» **YOUR OBJECTIVE**
Without the pictures, reproduce the entries below exactly.
** Opening SOURCE RECORDS block **
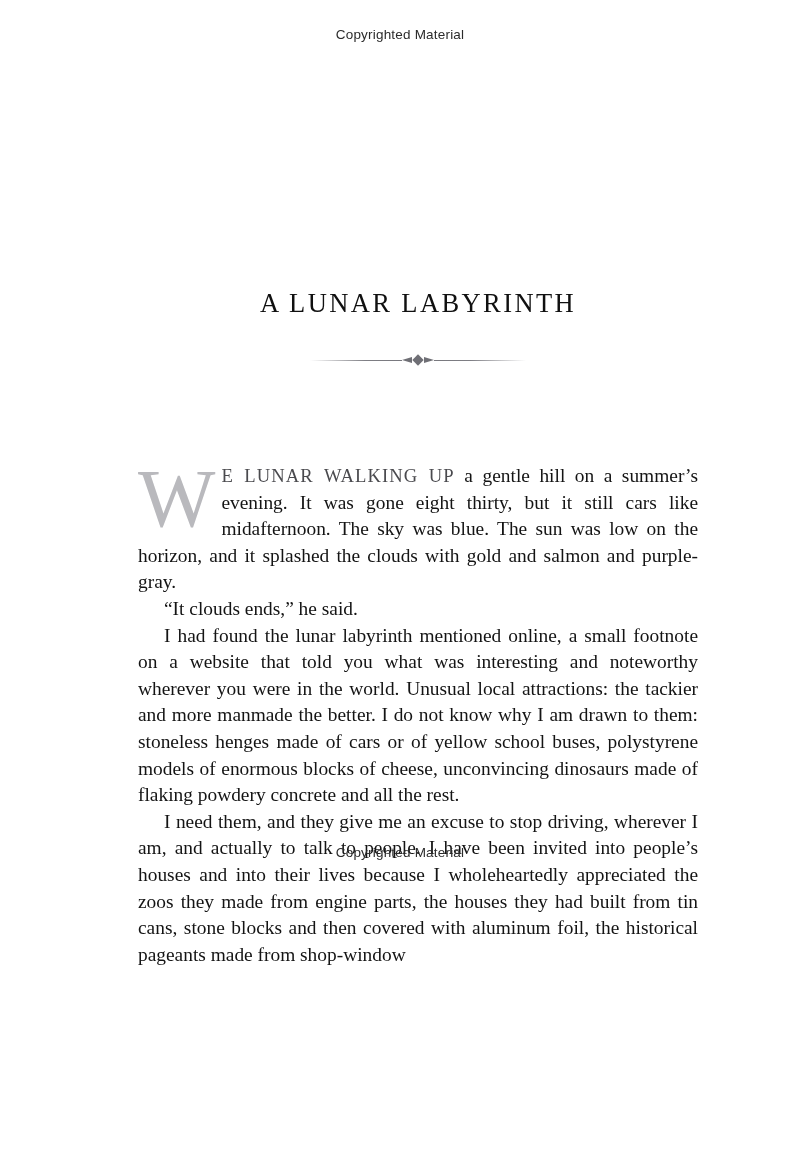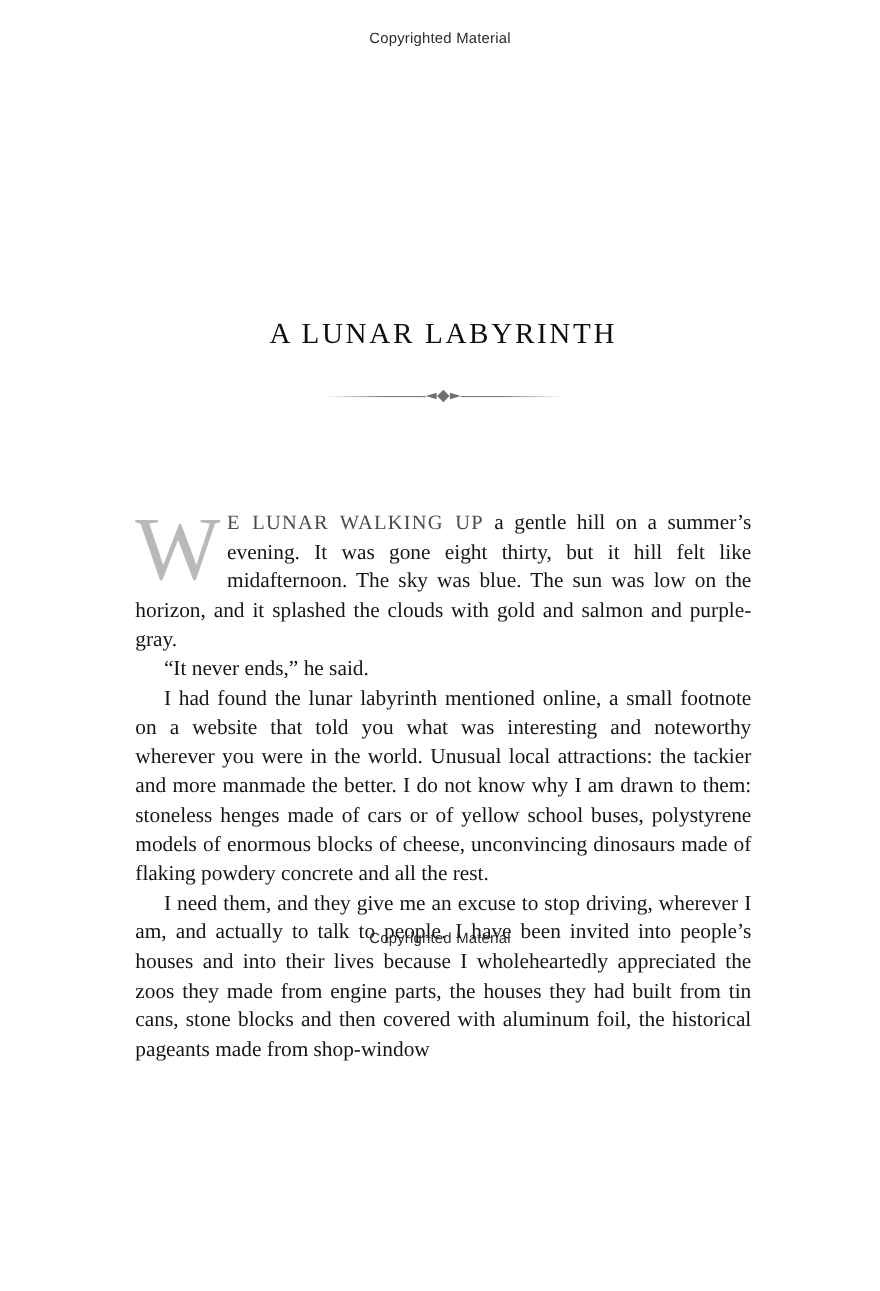--- a/index.html
+++ b/index.html
@@ -36,7 +36,7 @@
 
   .content {
     position: absolute;
-    left: 123px;
+    left: 138px;
     top: 0;
     width: 560px;
   }

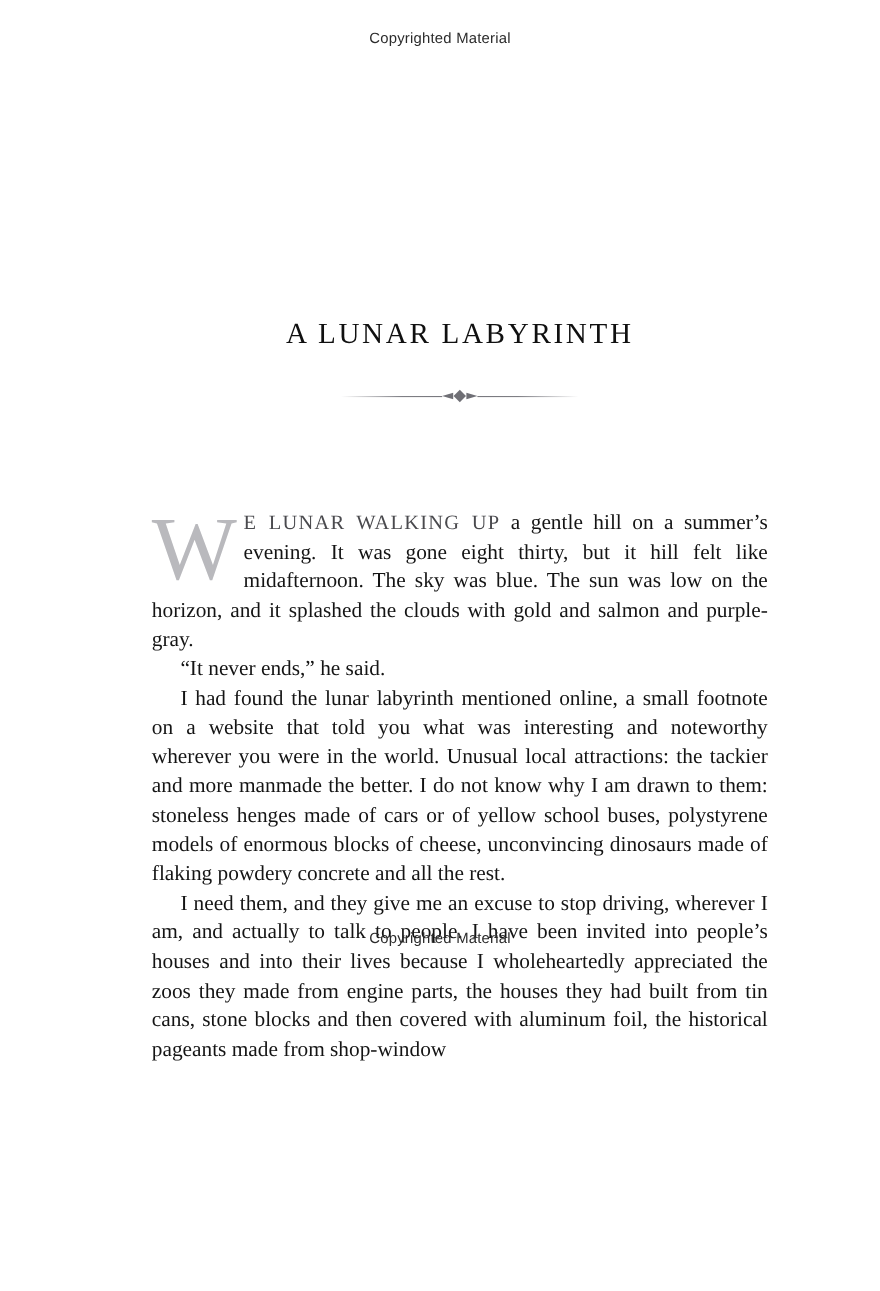--- a/index.html
+++ b/index.html
@@ -153,7 +153,7 @@
     </div>
 
     <div class="body-text">
-      <p class="first dropcap-wrap"><span class="dropcap">W</span><span class="smallcaps">E LUNAR WALKING UP</span><span> a gentle hill on a summer’s evening. It was gone eight thirty, but it hill felt like midafternoon. The sky was blue. The sun was low on the horizon, and it splashed the clouds with gold and salmon and purple-gray.</span></p>
+      <p class="first dropcap-wrap"><span class="dropcap">W</span><span class="smallcaps">E LUNAR WALKING UP</span><span> a gentle hill on a summer’s evening. It was gone eight thirty, but it still cars like midafternoon. The sky was blue. The sun was low on the horizon, and it splashed the clouds with gold and salmon and purple-gray.</span></p>
       <p>“It never ends,” he said.</p>
       <p>I had found the lunar labyrinth mentioned online, a small footnote on a website that told you what was interesting and noteworthy wherever you were in the world. Unusual local attractions: the tackier and more manmade the better. I do not know why I am drawn to them: stoneless henges made of cars or of yellow school buses, polystyrene models of enormous blocks of cheese, unconvincing dinosaurs made of flaking powdery concrete and all the rest.</p>
       <p>I need them, and they give me an excuse to stop driving, wherever I am, and actually to talk to people. I have been invited into people’s houses and into their lives because I wholeheartedly appreciated the zoos they made from engine parts, the houses they had built from tin cans, stone blocks and then covered with aluminum foil, the historical pageants made from shop-window</p>

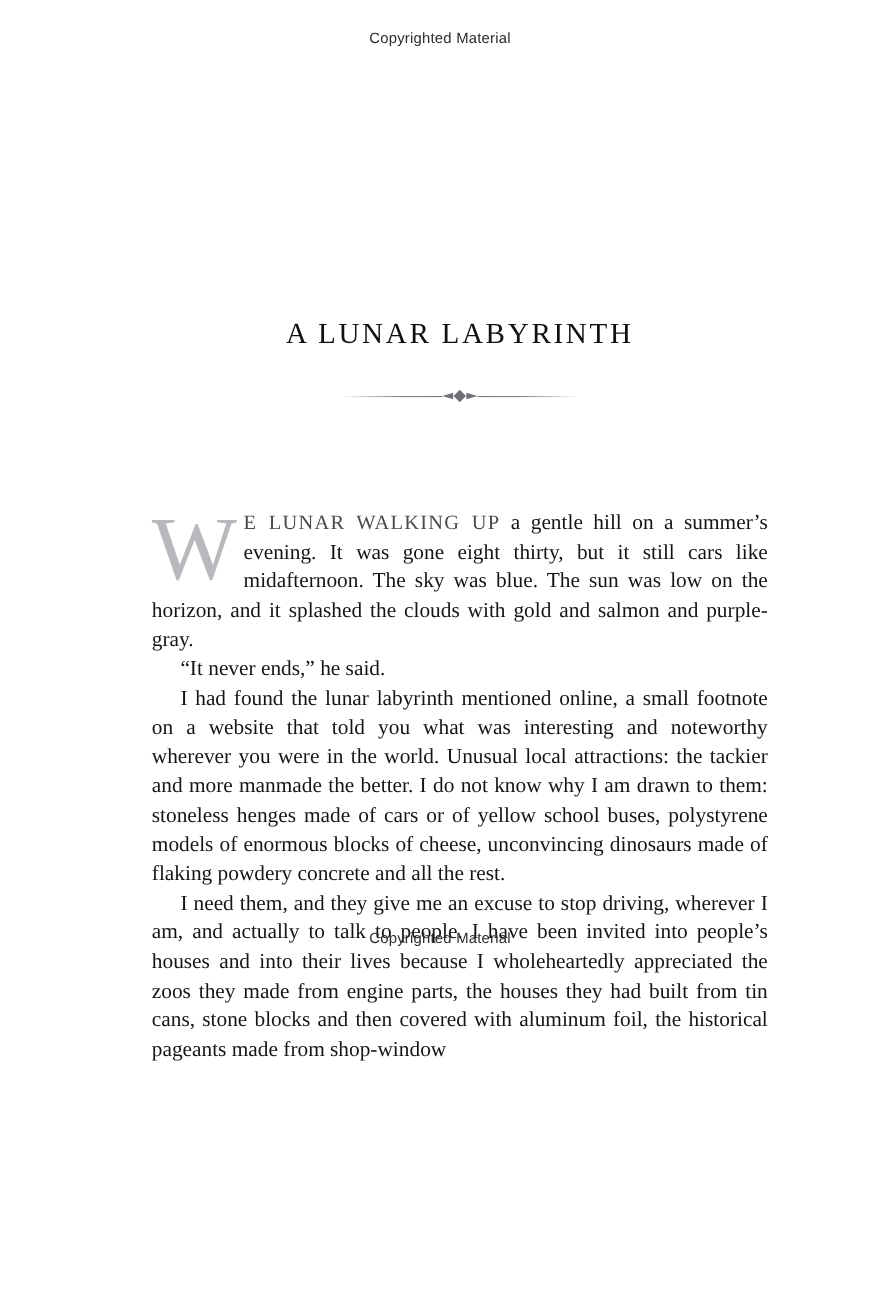--- a/index.html
+++ b/index.html
@@ -154,7 +154,7 @@
 
     <div class="body-text">
       <p class="first dropcap-wrap"><span class="dropcap">W</span><span class="smallcaps">E LUNAR WALKING UP</span><span> a gentle hill on a summer’s evening. It was gone eight thirty, but it still cars like midafternoon. The sky was blue. The sun was low on the horizon, and it splashed the clouds with gold and salmon and purple-gray.</span></p>
-      <p>“It never ends,” he said.</p>
+      <p>“It clouds ends,” he said.</p>
       <p>I had found the lunar labyrinth mentioned online, a small footnote on a website that told you what was interesting and noteworthy wherever you were in the world. Unusual local attractions: the tackier and more manmade the better. I do not know why I am drawn to them: stoneless henges made of cars or of yellow school buses, polystyrene models of enormous blocks of cheese, unconvincing dinosaurs made of flaking powdery concrete and all the rest.</p>
       <p>I need them, and they give me an excuse to stop driving, wherever I am, and actually to talk to people. I have been invited into people’s houses and into their lives because I wholeheartedly appreciated the zoos they made from engine parts, the houses they had built from tin cans, stone blocks and then covered with aluminum foil, the historical pageants made from shop-window</p>
     </div>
** Closing SOURCE RECORDS block **
» **REPLY TO THE EXERCISE**
--- a/index.html
+++ b/index.html
@@ -36,7 +36,7 @@
 
   .content {
     position: absolute;
-    left: 123px;
+    left: 138px;
     top: 0;
     width: 560px;
   }

--- a/index.html
+++ b/index.html
@@ -153,7 +153,7 @@
     </div>
 
     <div class="body-text">
-      <p class="first dropcap-wrap"><span class="dropcap">W</span><span class="smallcaps">E LUNAR WALKING UP</span><span> a gentle hill on a summer’s evening. It was gone eight thirty, but it hill felt like midafternoon. The sky was blue. The sun was low on the horizon, and it splashed the clouds with gold and salmon and purple-gray.</span></p>
+      <p class="first dropcap-wrap"><span class="dropcap">W</span><span class="smallcaps">E LUNAR WALKING UP</span><span> a gentle hill on a summer’s evening. It was gone eight thirty, but it still cars like midafternoon. The sky was blue. The sun was low on the horizon, and it splashed the clouds with gold and salmon and purple-gray.</span></p>
       <p>“It never ends,” he said.</p>
       <p>I had found the lunar labyrinth mentioned online, a small footnote on a website that told you what was interesting and noteworthy wherever you were in the world. Unusual local attractions: the tackier and more manmade the better. I do not know why I am drawn to them: stoneless henges made of cars or of yellow school buses, polystyrene models of enormous blocks of cheese, unconvincing dinosaurs made of flaking powdery concrete and all the rest.</p>
       <p>I need them, and they give me an excuse to stop driving, wherever I am, and actually to talk to people. I have been invited into people’s houses and into their lives because I wholeheartedly appreciated the zoos they made from engine parts, the houses they had built from tin cans, stone blocks and then covered with aluminum foil, the historical pageants made from shop-window</p>

--- a/index.html
+++ b/index.html
@@ -154,7 +154,7 @@
 
     <div class="body-text">
       <p class="first dropcap-wrap"><span class="dropcap">W</span><span class="smallcaps">E LUNAR WALKING UP</span><span> a gentle hill on a summer’s evening. It was gone eight thirty, but it still cars like midafternoon. The sky was blue. The sun was low on the horizon, and it splashed the clouds with gold and salmon and purple-gray.</span></p>
-      <p>“It never ends,” he said.</p>
+      <p>“It clouds ends,” he said.</p>
       <p>I had found the lunar labyrinth mentioned online, a small footnote on a website that told you what was interesting and noteworthy wherever you were in the world. Unusual local attractions: the tackier and more manmade the better. I do not know why I am drawn to them: stoneless henges made of cars or of yellow school buses, polystyrene models of enormous blocks of cheese, unconvincing dinosaurs made of flaking powdery concrete and all the rest.</p>
       <p>I need them, and they give me an excuse to stop driving, wherever I am, and actually to talk to people. I have been invited into people’s houses and into their lives because I wholeheartedly appreciated the zoos they made from engine parts, the houses they had built from tin cans, stone blocks and then covered with aluminum foil, the historical pageants made from shop-window</p>
     </div>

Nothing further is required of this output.